Skip to main content
Back to all guides
HR SYSTEMS & PROCESSES

How to run a salary benchmarking exercise for your industry

Salary benchmarking — comparing your compensation levels to the market for similar roles in similar companies — is the foundation of any credible compensation strategy. Without it, you're either overpaying (which is a cost problem) or underpaying (which is an attrition problem) without knowing which.

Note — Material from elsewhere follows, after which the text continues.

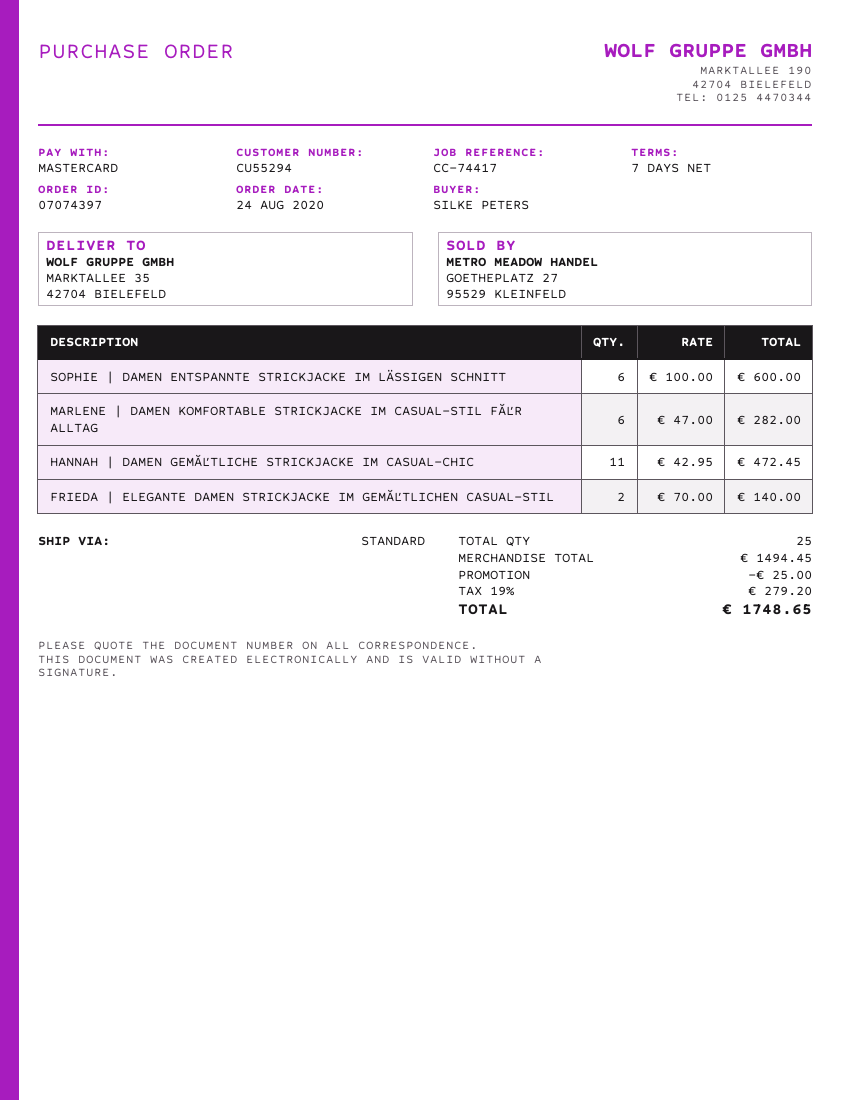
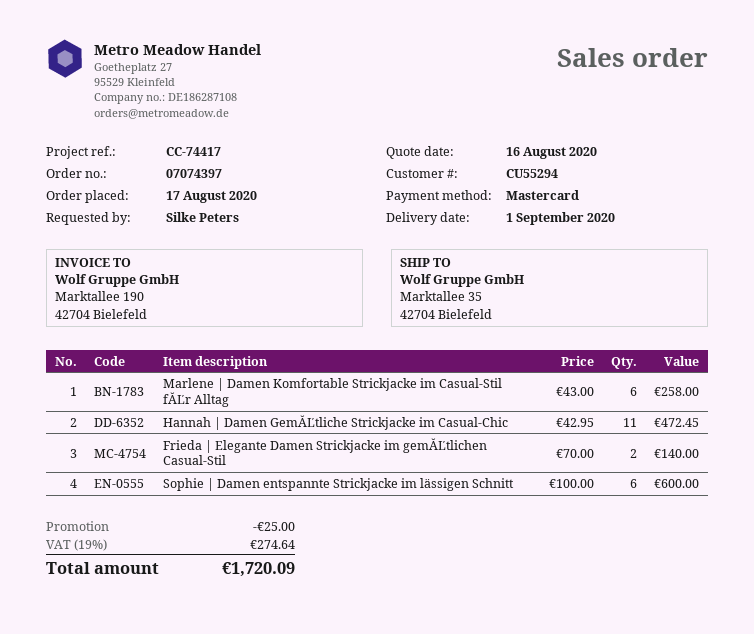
order date: 2020-08-24 -> 2020-08-17
MARLENE | DAMEN KOMFORTABLE STRICKJACKE IM CASUAL-STIL FĂĽR ALLTAG: 6 x 47.00 = 282.00 -> 6 x 43.00 = 258.00
tax: 19% = 279.20 -> 19% = 274.64
total: 1748.65 -> 1720.09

Sources of salary benchmarking data for Indian companies: the Mercer Total Remuneration Survey and Aon Hewitt benchmarking surveys are the gold standard but expensive (typically ₹2–5L per survey). For most SMEs, accessible alternatives include: job postings on Naukri and LinkedIn (which show salary ranges for similar roles, giving you a real-time market indicator), AmbitionBox (employee-reported salary data, credible for larger companies), glassdoor.com (more useful for tech companies), and industry association surveys (some sector bodies conduct annual compensation surveys that are available to members at low cost).

Define your benchmarking peer group carefully. You want to benchmark against companies that are competing for the same talent — similar size (headcount and revenue), similar industry, similar geography, and similar growth stage. Benchmarking against MNCs when you're competing with funded startups for talent gives you the wrong reference point.

Benchmark at the role level, not just at the total headcount level. A software engineer, a sales manager, and a finance analyst at the same seniority have very different market rates. Benchmarking role by role tells you where your compensation is competitive and where it isn't.

Position yourself deliberately. Decide whether you want to pay at the 50th percentile (market rate — you retain people with other factors), the 60th (slightly above — makes compensation a mild positive in retention), or the 75th (top of market — compensation itself becomes a retention tool). This is a strategic choice tied to your ability to afford it and your talent strategy.